Le meurtre ce dimanche de l'éducateur social de 35 ans Belén Cortés Flor alors qu'il travaillait sur un plancher de mesures judiciaires à Badajoz a choqué la société de l'Extrépartie, en plus de la mort du travailleur pour le jeune âge des cas impliqués dans l'événement, trois enfants entre 14 et 17 ans, qui sont arrivés tard lundi aux cours de Pacense City avant de passer pour le tribunal des mineurs.

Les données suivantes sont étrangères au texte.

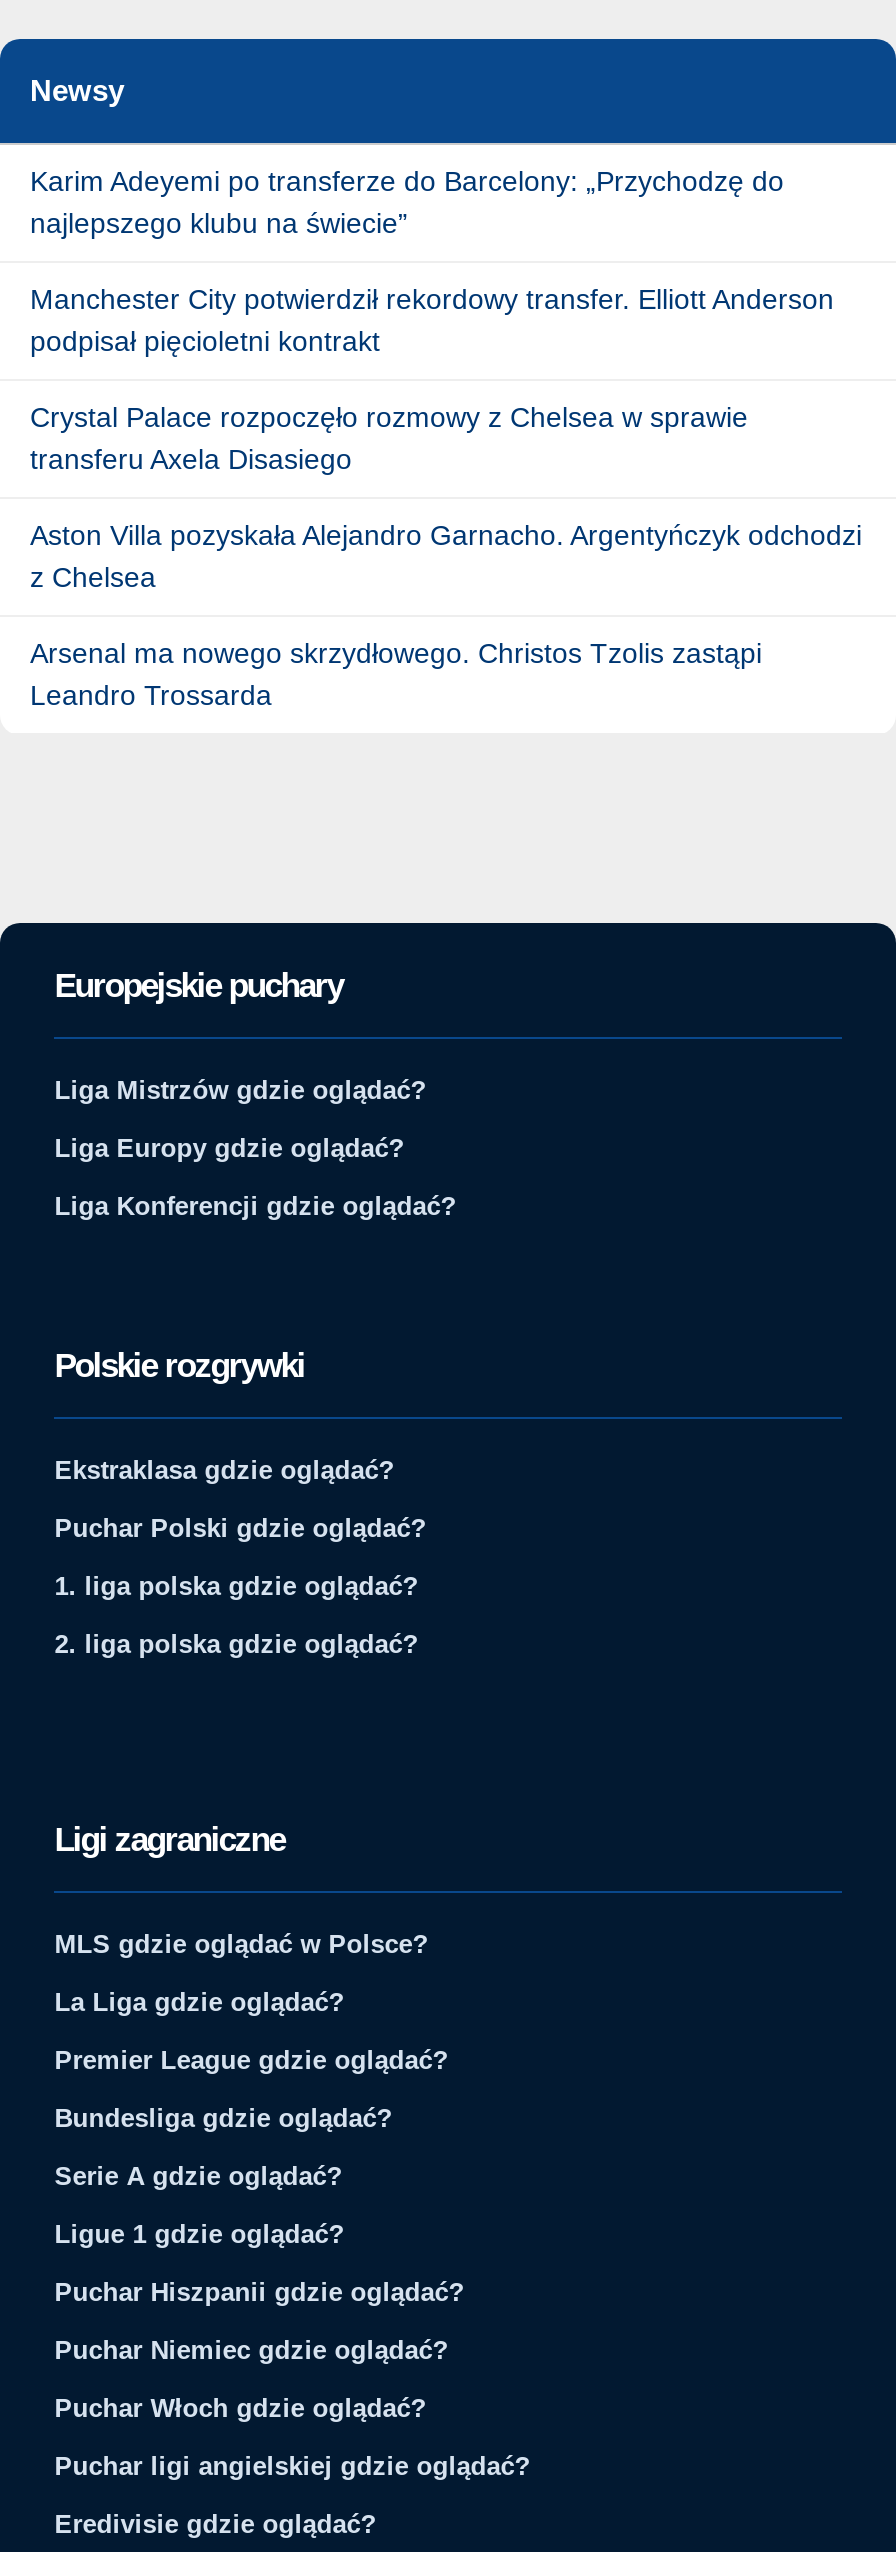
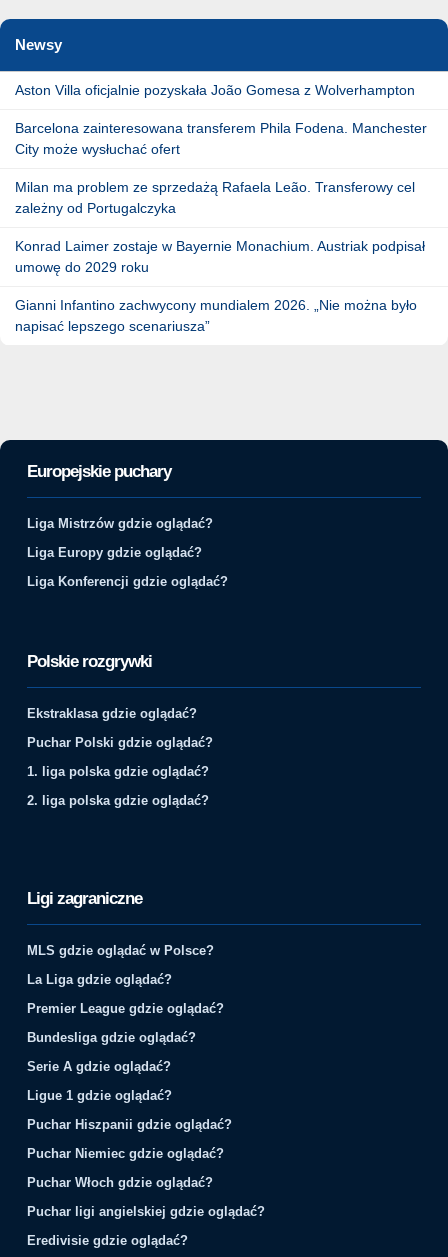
- Karim Adeyemi po transferze do Barcelony: „Przychodzę do
- najlepszego klubu na świecie”
+ Aston Villa oficjalnie pozyskała João Gomesa z Wolverhampton

- Manchester City potwierdził rekordowy transfer. Elliott Anderson
- podpisał pięcioletni kontrakt
+ Barcelona zainteresowana transferem Phila Fodena. Manchester
+ City może wysłuchać ofert

- Crystal Palace rozpoczęło rozmowy z Chelsea w sprawie
- transferu Axela Disasiego
+ Milan ma problem ze sprzedażą Rafaela Leão. Transferowy cel
+ zależny od Portugalczyka

- Aston Villa pozyskała Alejandro Garnacho. Argentyńczyk odchodzi
- z Chelsea
+ Konrad Laimer zostaje w Bayernie Monachium. Austriak podpisał
+ umowę do 2029 roku

- Arsenal ma nowego skrzydłowego. Christos Tzolis zastąpi
- Leandro Trossarda
+ Gianni Infantino zachwycony mundialem 2026. „Nie można było
+ napisać lepszego scenariusza”
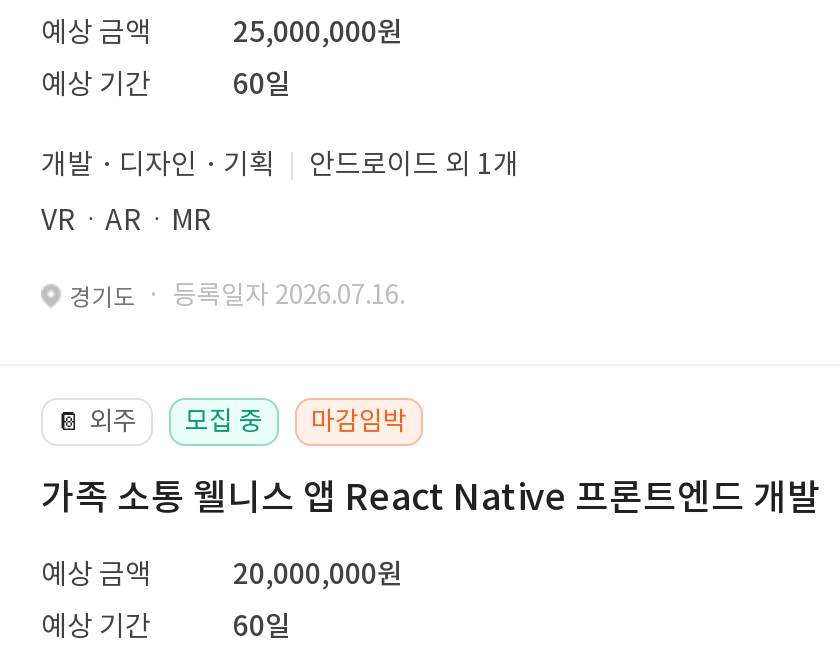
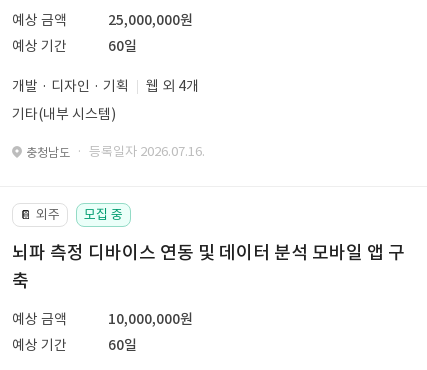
- 안드로이드 외 1개
+ 웹 외 4개

- VRㆍARㆍMR
+ 기타(내부 시스템)

- 경기도 · 등록일자 2026.07.16.
+ 충청남도 · 등록일자 2026.07.16.

- 마감임박
- 가족 소통 웰니스 앱 React Native 프론트엔드 개발
+ 뇌파 측정 디바이스 연동 및 데이터 분석 모바일 앱 구
+ 축

- 20,000,000원
+ 10,000,000원
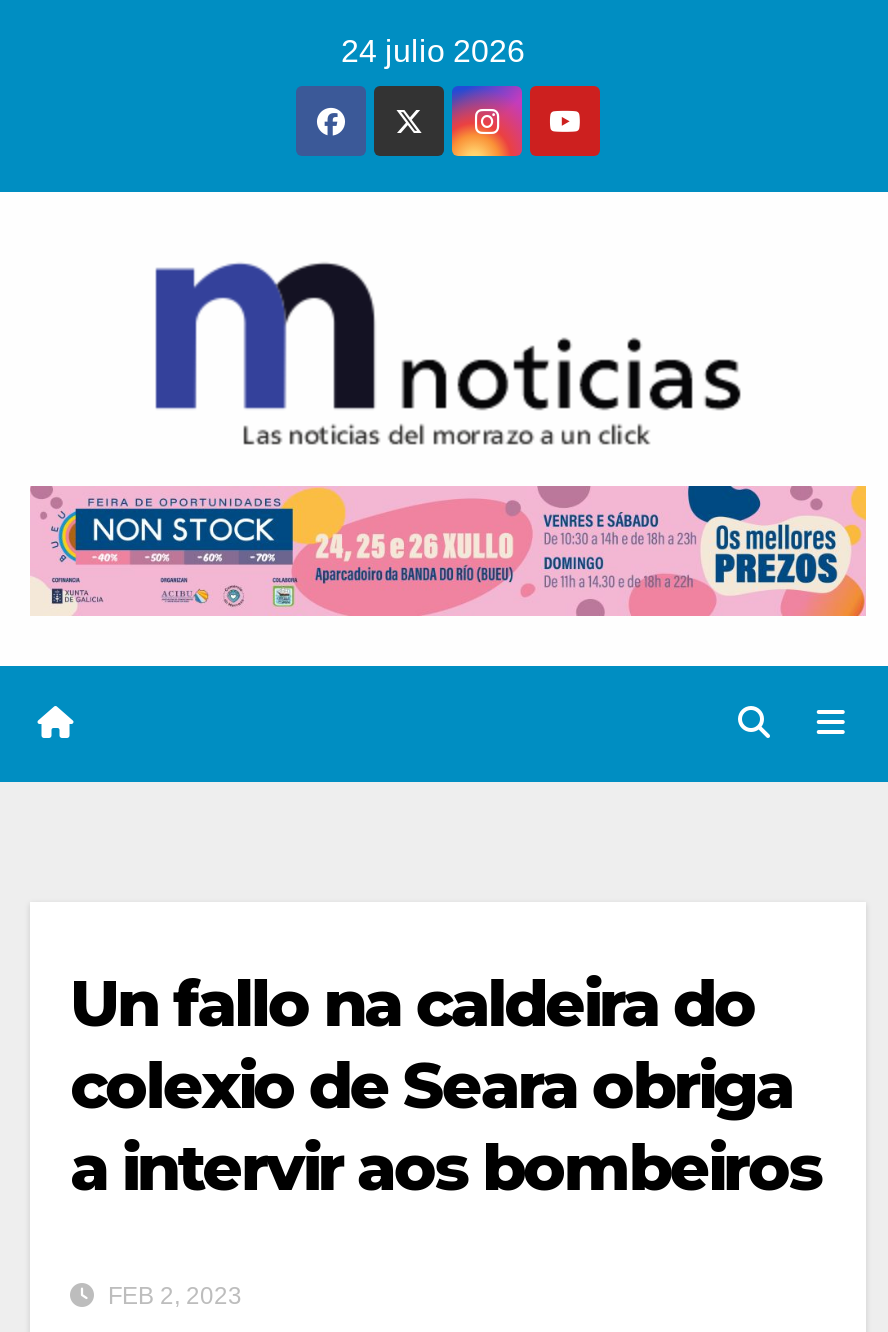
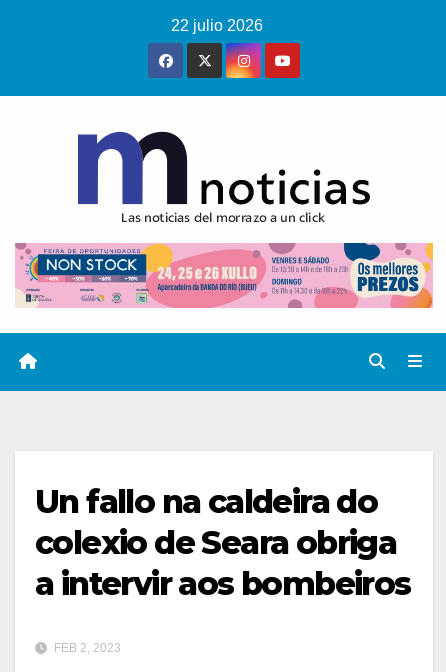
- 24 julio 2026
+ 22 julio 2026
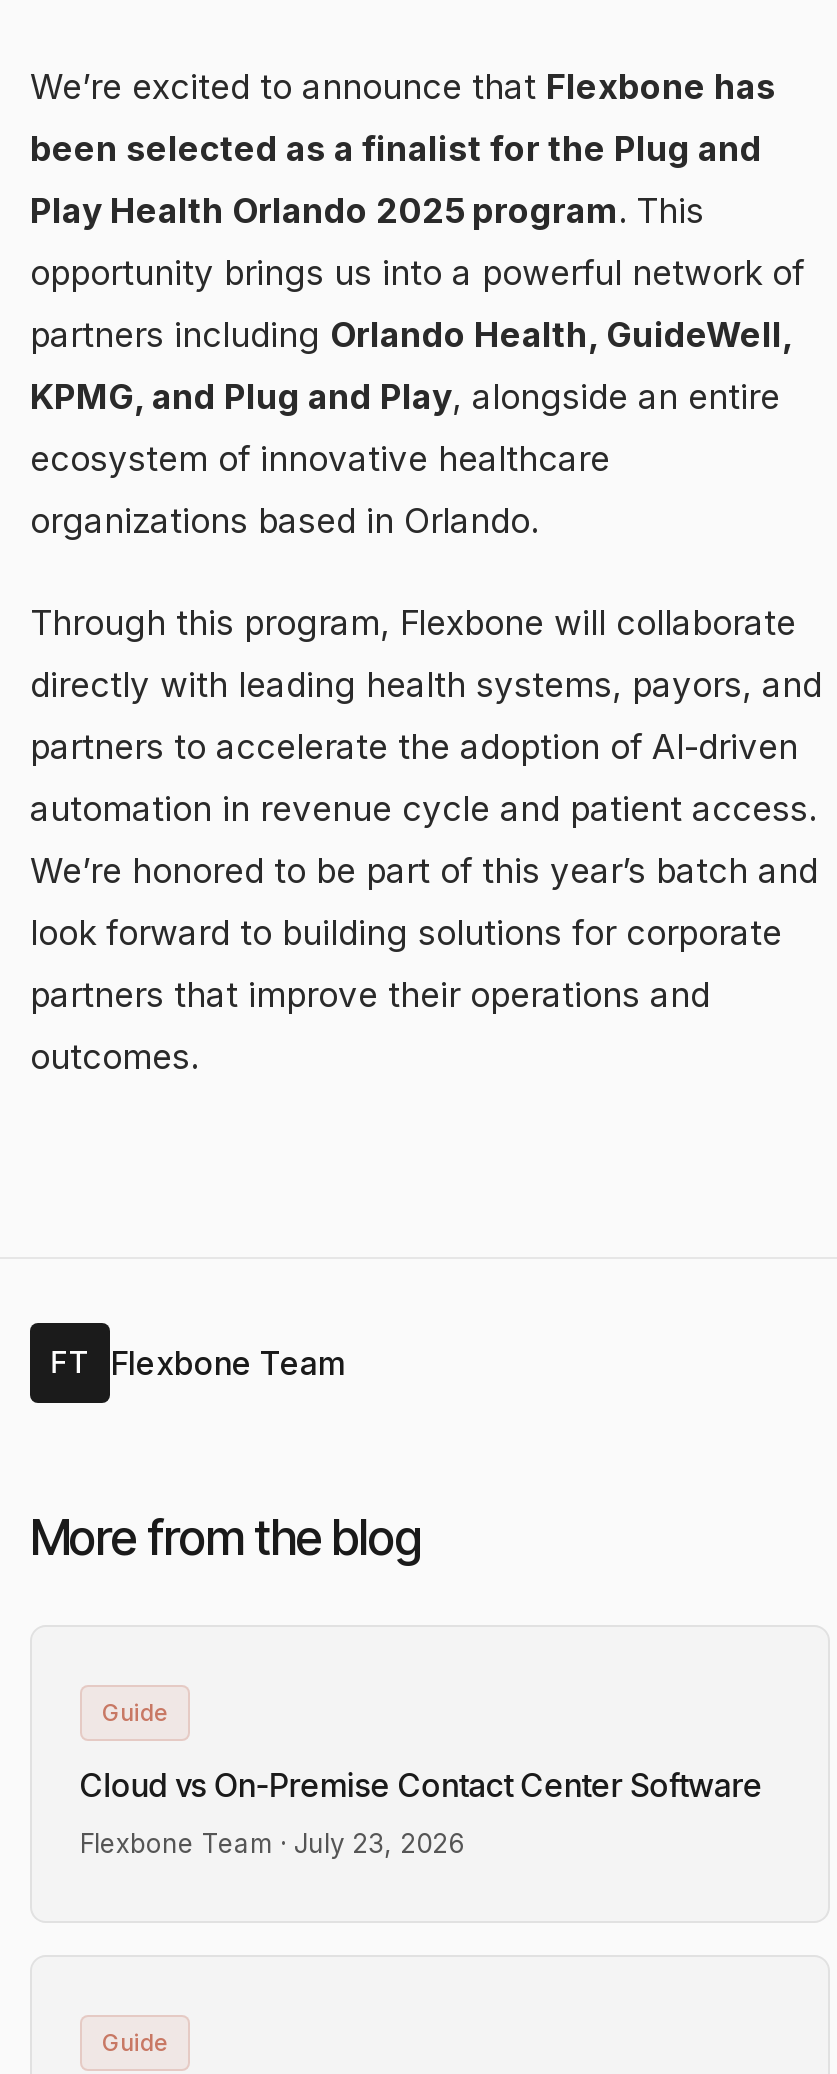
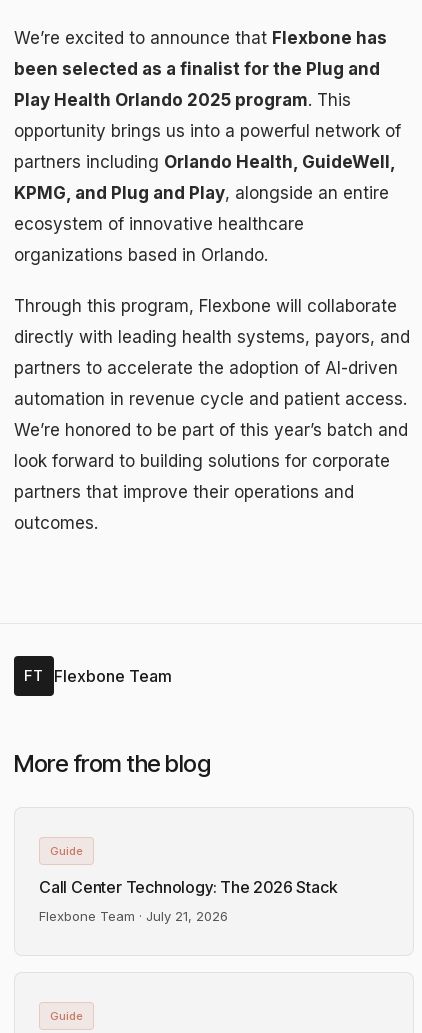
- Cloud vs On-Premise Contact Center Software
+ Call Center Technology: The 2026 Stack

- Flexbone Team · July 23, 2026
+ Flexbone Team · July 21, 2026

Les trois présumés impliqués sont deux garçons et une fille qui, une fois qu'ils auraient perpétré le meurtre, sont partis avec la voiture du soignant sur l'autoroute A5 en direction de Mérida. Comme expliqué lundi, le délégué gouvernemental dans les extrémités de l'extrême, José Luis Quintana, sur la façon dont ils ont eu un accident, ont quitté le véhicule et ont fait l'autoestop pour atteindre la capitale régionale, où ils ont été arrêtés tôt le matin de ce lundi. Lorsque les événements ont eu lieu, quatre mineurs résidaient dans la propriété, trois auraient été impliqués et l'autre qui ont averti les services d'urgence de ce qui s'était passé.
Deux des garçons arrêtés se sont échappés la semaine dernière de la maison de Badajoz à laquelle ils avaient récemment été transférés de Mérida. Parmi eux les 14 ans -old, originaire de Don Benito (Badajoz), dont la famille a lancé une déclaration aux mesures demandant une collaboration aux citoyens pour le trouver. L'adolescent s'est échappé de l'étage protégé où il vivait sur la rue Castillo de Benquencia de l'urbanisation de Guadiana de Badajoz. L'autre des garçons a 15 ans.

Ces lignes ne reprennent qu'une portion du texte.